Action checklist: how to refind your footing this month
- Write down three reasons you make films. Keep them visible.
- List two projects that no longer serve your goals and plan how to exit them respectfully.
- Schedule one teaching opportunity or a one-off workshop within six weeks.
- Identify one small story you can make with limited resources in 30 days.
- Choose one practical simplification (sell an item, sublet a room, or move temporarily) to reduce pressure.
- Call or visit someone whose life experience might inform your next story.
What I would tell my younger self
I would tell my younger self to cultivate patience with the form and impatience with the narrative of success. Cultivate craft—study scene structure, talk to older actors about their choices, shoot short films often—and do not believe that timeline determines talent. Be impatient with the idea that success will validate you. Validation is built into the work itself when you focus on truth and craft.
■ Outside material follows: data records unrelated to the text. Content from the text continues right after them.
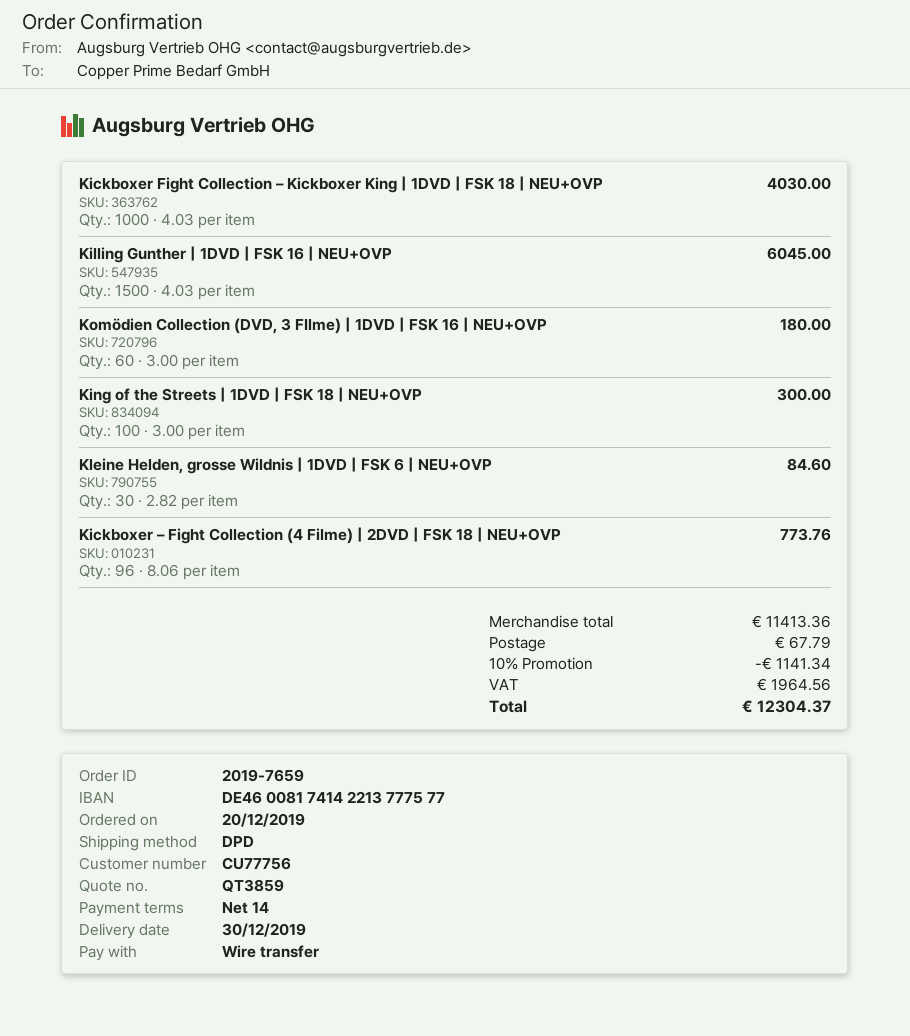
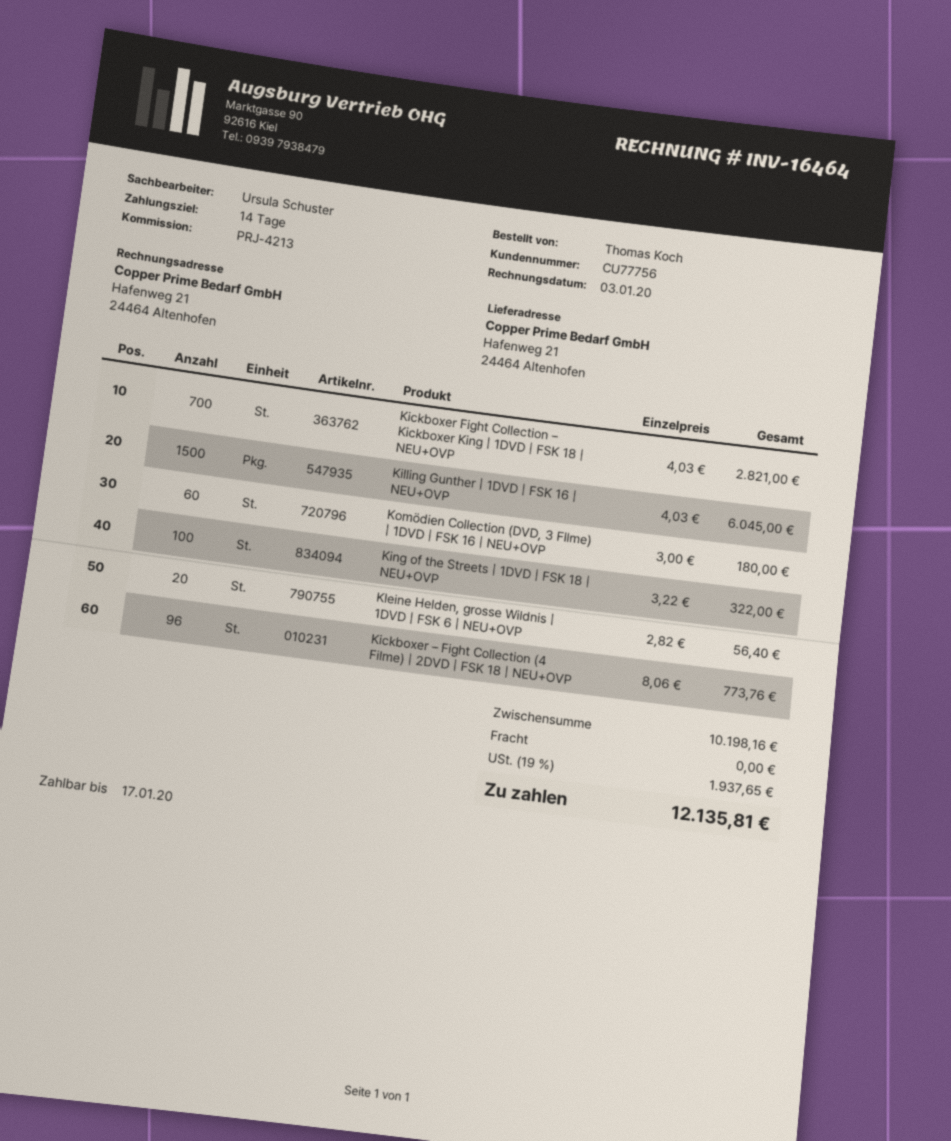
Kickboxer Fight Collection – Kickboxer King | 1DVD | FSK 18 | NEU+OVP: 1000 x 4.03 = 4030.00 -> 700 x 4.03 = 2821.00
King of the Streets | 1DVD | FSK 18 | NEU+OVP: 100 x 3.00 = 300.00 -> 100 x 3.22 = 322.00
Kleine Helden, grosse Wildnis | 1DVD | FSK 6 | NEU+OVP: 30 x 2.82 = 84.60 -> 20 x 2.82 = 56.40
subtotal: 11413.36 -> 10198.16
discount: 10% = 1141.34 -> none
shipping: 67.79 -> 0.00
tax: 1964.56 -> 1937.65
total: 12304.37 -> 12135.81

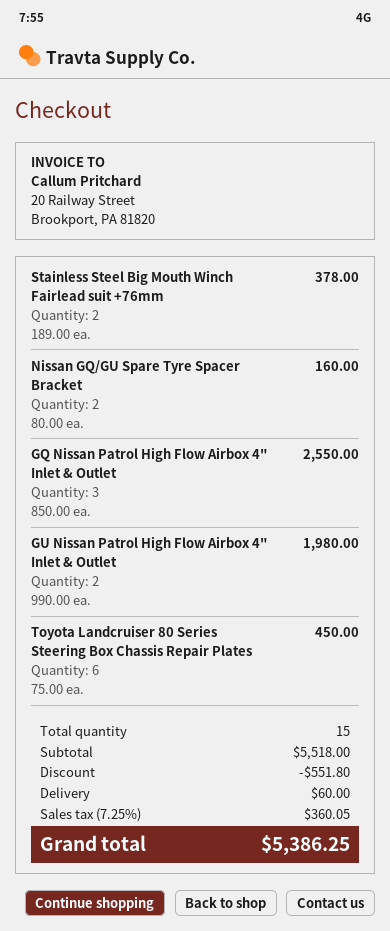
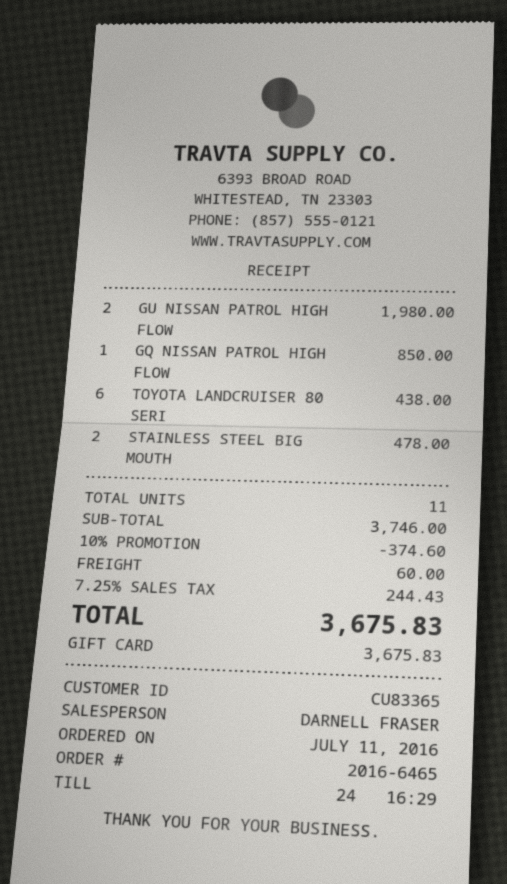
Stainless Steel Big Mouth Winch Fairlead suit +76mm: 2 for 378.00 -> 2 for 478.00
Nissan GQ/GU Spare Tyre Spacer Bracket: 2 for 160.00 -> none
GQ Nissan Patrol High Flow Airbox 4" Inlet & Outlet: 3 for 2550.00 -> 1 for 850.00
Toyota Landcruiser 80 Series Steering Box Chassis Repair Plates: 6 for 450.00 -> 6 for 438.00
total quantity: 15 -> 11
subtotal: 5518.00 -> 3746.00
discount: 551.80 -> 374.60
tax: 7.25% = 360.05 -> 7.25% = 244.43
total: 5386.25 -> 3675.83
“Make something that sings to you, sings to the audience.” That sentence became my north star. When you begin from that place, everything else—agents, offers, industry chatter—starts to click into a sane orbit or falls away for good reason.
Final thoughts on the next chapter
I am in the best place I have ever been in my life. That is not a boast. It is a steady observation grounded in work that feels true and relationships that matter. The path that led here included disappointing choices, lonely nights, and a series of pivots that looked weird to other people. It also included listening to small inner cues and paying attention to what life gave me—like the chance to care for a parent while writing a film about fatherhood.
If you are feeling stale, misaligned, or regretful, remember that standing back up is rarely sudden. It is patient. It is an accumulation of small courageous choices: selling the couch, teaching a class, saying no, saying yes, moving home, and making a film you cannot imagine not making. Those choices add up to a life where your work finally has a place to land.